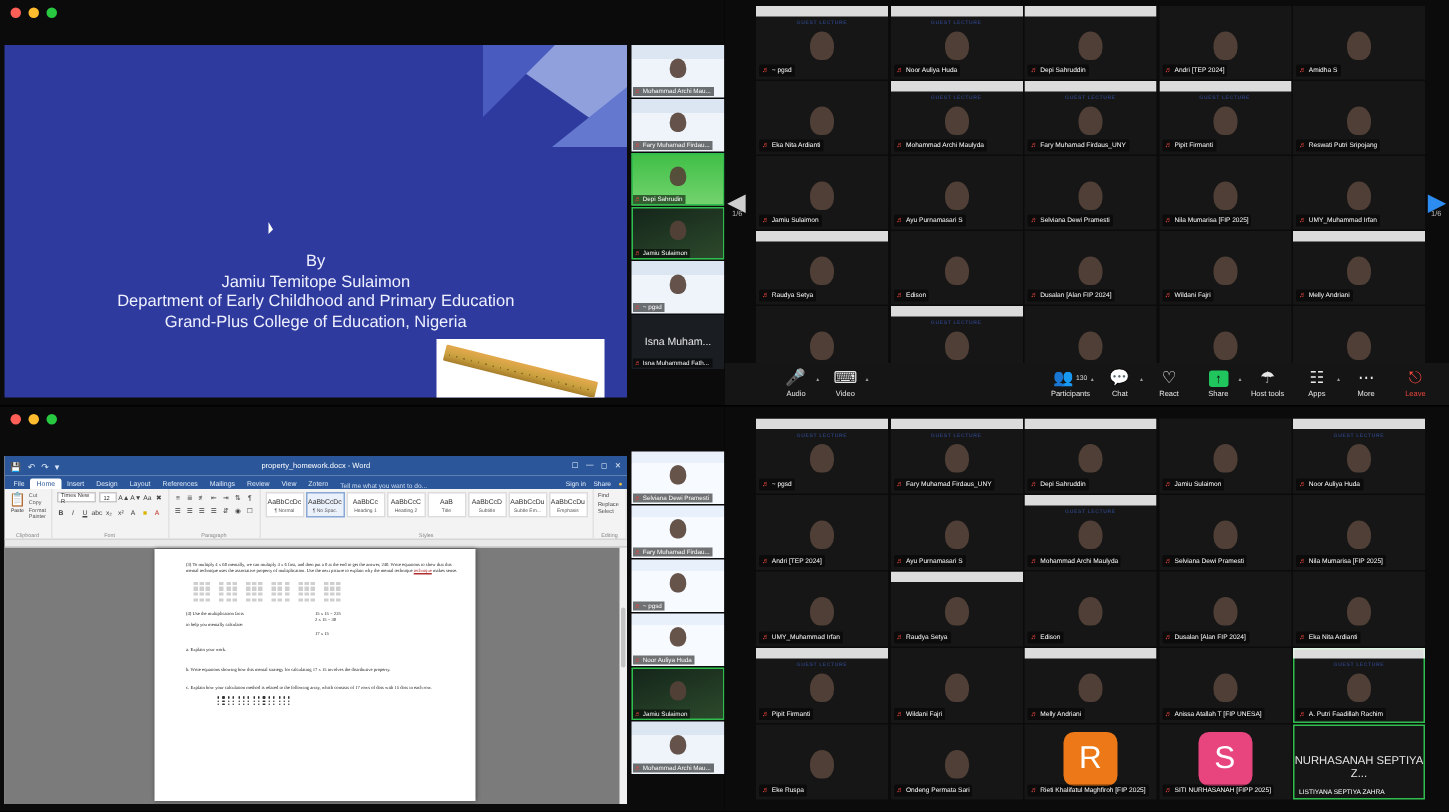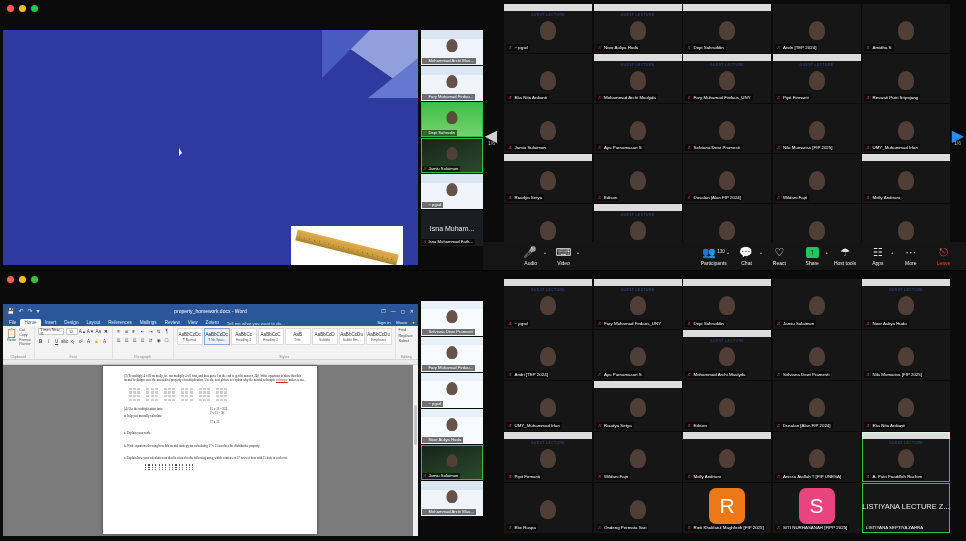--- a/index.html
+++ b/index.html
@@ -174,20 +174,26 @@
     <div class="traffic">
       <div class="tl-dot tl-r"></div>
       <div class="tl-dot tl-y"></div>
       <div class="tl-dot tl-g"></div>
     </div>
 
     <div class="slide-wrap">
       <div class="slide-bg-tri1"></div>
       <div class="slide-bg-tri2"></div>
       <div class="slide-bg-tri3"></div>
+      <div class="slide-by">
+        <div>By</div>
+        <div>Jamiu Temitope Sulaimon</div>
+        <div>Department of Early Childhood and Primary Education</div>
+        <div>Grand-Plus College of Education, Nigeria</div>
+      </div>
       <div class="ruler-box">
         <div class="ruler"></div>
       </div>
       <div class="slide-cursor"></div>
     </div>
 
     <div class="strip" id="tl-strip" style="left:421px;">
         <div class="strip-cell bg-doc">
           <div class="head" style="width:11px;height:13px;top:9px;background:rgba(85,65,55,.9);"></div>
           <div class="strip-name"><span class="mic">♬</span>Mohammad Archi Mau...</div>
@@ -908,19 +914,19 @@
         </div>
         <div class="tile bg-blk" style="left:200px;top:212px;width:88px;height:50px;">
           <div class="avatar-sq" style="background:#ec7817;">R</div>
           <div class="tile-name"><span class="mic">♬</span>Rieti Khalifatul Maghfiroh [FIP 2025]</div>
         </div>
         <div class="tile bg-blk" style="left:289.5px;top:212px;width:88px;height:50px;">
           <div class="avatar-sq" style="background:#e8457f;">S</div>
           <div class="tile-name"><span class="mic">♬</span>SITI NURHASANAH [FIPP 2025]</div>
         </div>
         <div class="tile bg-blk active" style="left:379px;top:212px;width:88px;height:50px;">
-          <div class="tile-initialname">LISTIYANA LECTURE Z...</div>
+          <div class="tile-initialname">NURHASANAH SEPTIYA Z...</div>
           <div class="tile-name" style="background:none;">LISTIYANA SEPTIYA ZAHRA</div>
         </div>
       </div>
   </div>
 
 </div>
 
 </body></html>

WHAT IS EXPECTED:
Only an exact copy of the entries, with no pictures, is expected as the answer.

TASK ANSWER:
--- a/index.html
+++ b/index.html
@@ -174,20 +174,26 @@
     <div class="traffic">
       <div class="tl-dot tl-r"></div>
       <div class="tl-dot tl-y"></div>
       <div class="tl-dot tl-g"></div>
     </div>
 
     <div class="slide-wrap">
       <div class="slide-bg-tri1"></div>
       <div class="slide-bg-tri2"></div>
       <div class="slide-bg-tri3"></div>
+      <div class="slide-by">
+        <div>By</div>
+        <div>Jamiu Temitope Sulaimon</div>
+        <div>Department of Early Childhood and Primary Education</div>
+        <div>Grand-Plus College of Education, Nigeria</div>
+      </div>
       <div class="ruler-box">
         <div class="ruler"></div>
       </div>
       <div class="slide-cursor"></div>
     </div>
 
     <div class="strip" id="tl-strip" style="left:421px;">
         <div class="strip-cell bg-doc">
           <div class="head" style="width:11px;height:13px;top:9px;background:rgba(85,65,55,.9);"></div>
           <div class="strip-name"><span class="mic">♬</span>Mohammad Archi Mau...</div>
@@ -908,19 +914,19 @@
         </div>
         <div class="tile bg-blk" style="left:200px;top:212px;width:88px;height:50px;">
           <div class="avatar-sq" style="background:#ec7817;">R</div>
           <div class="tile-name"><span class="mic">♬</span>Rieti Khalifatul Maghfiroh [FIP 2025]</div>
         </div>
         <div class="tile bg-blk" style="left:289.5px;top:212px;width:88px;height:50px;">
           <div class="avatar-sq" style="background:#e8457f;">S</div>
           <div class="tile-name"><span class="mic">♬</span>SITI NURHASANAH [FIPP 2025]</div>
         </div>
         <div class="tile bg-blk active" style="left:379px;top:212px;width:88px;height:50px;">
-          <div class="tile-initialname">LISTIYANA LECTURE Z...</div>
+          <div class="tile-initialname">NURHASANAH SEPTIYA Z...</div>
           <div class="tile-name" style="background:none;">LISTIYANA SEPTIYA ZAHRA</div>
         </div>
       </div>
   </div>
 
 </div>
 
 </body></html>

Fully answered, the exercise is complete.